(Source records)
########
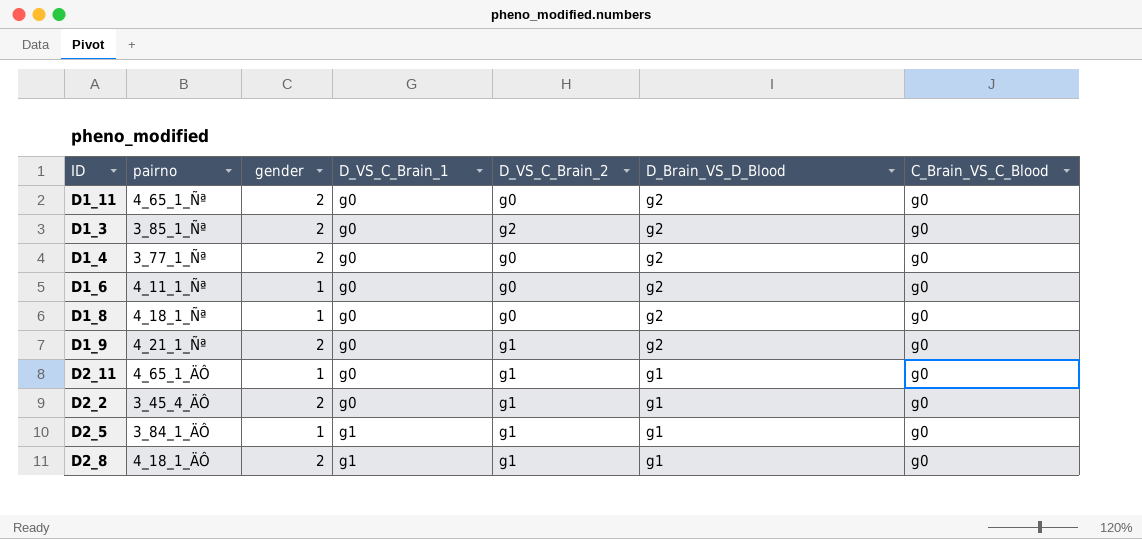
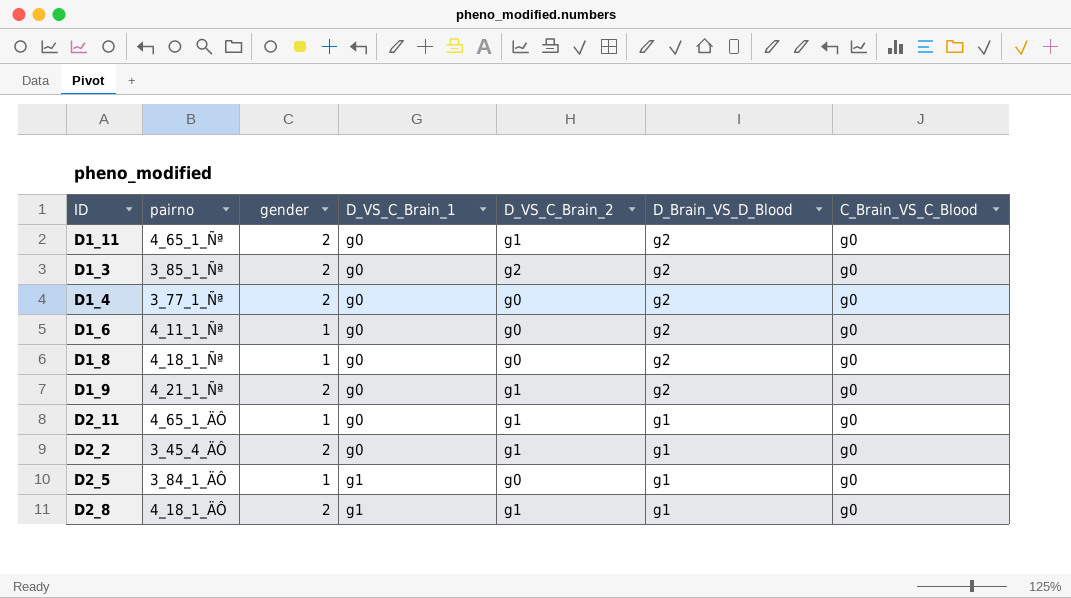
D1_11 | D_VS_C_Brain_2: g0 -> g1
D2_5 | D_VS_C_Brain_2: g1 -> g0

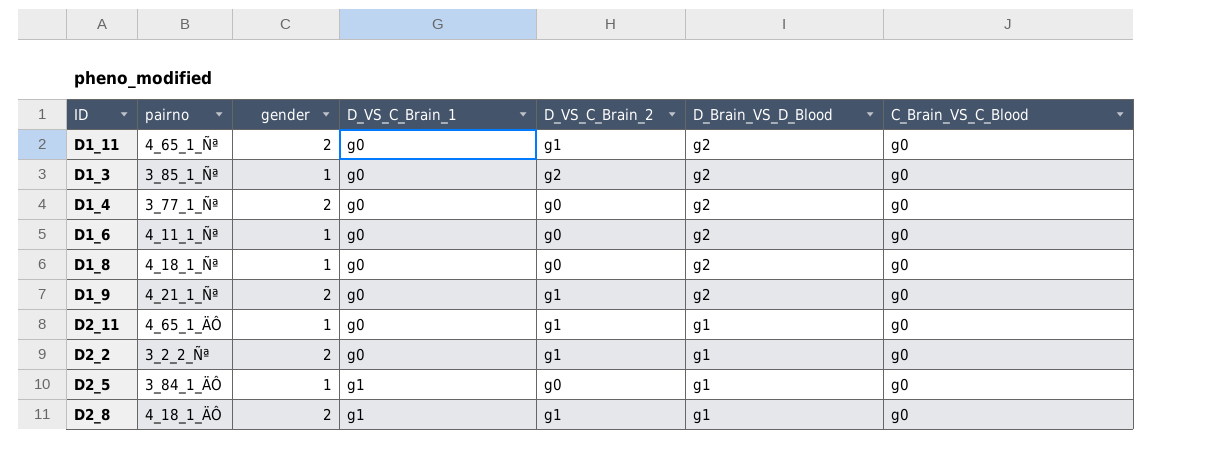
D1_3 | gender: 2 -> 1
D2_2 | pairno: 3_45_4_ÄÔ -> 3_2_2_Ñª

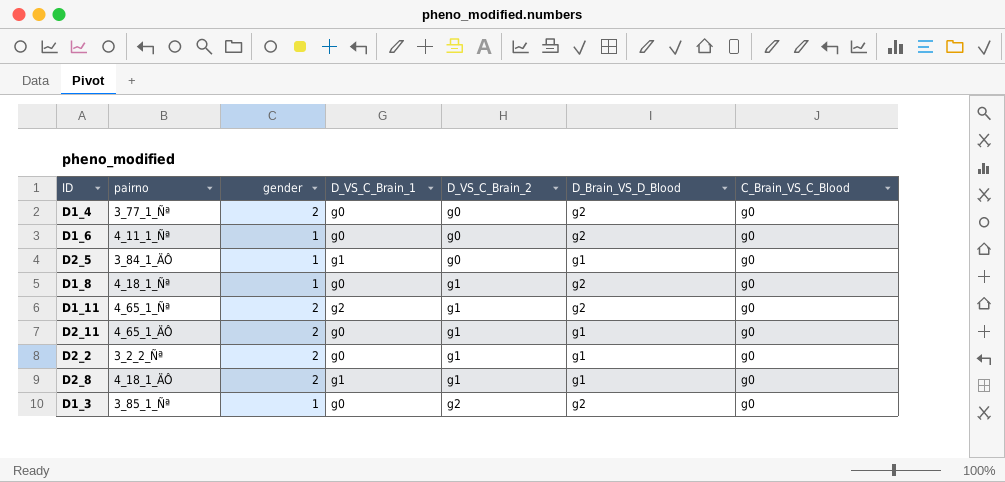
row order: D_VS_C_Brain_1 ascending -> D_VS_C_Brain_2 ascending
row D1_9: 4_21_1_Ñª | 2 | g0 | g1 | g2 | g0 -> none
D1_8 | D_VS_C_Brain_2: g0 -> g1
D1_11 | D_VS_C_Brain_1: g0 -> g2
D2_11 | gender: 1 -> 2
########
Every entry must be transcribed exactly. Pictures do not belong in the copy.

(Output of the task)
D1_11 | D_VS_C_Brain_2: g0 -> g1
D2_5 | D_VS_C_Brain_2: g1 -> g0

D1_3 | gender: 2 -> 1
D2_2 | pairno: 3_45_4_ÄÔ -> 3_2_2_Ñª

row order: D_VS_C_Brain_1 ascending -> D_VS_C_Brain_2 ascending
row D1_9: 4_21_1_Ñª | 2 | g0 | g1 | g2 | g0 -> none
D1_8 | D_VS_C_Brain_2: g0 -> g1
D1_11 | D_VS_C_Brain_1: g0 -> g2
D2_11 | gender: 1 -> 2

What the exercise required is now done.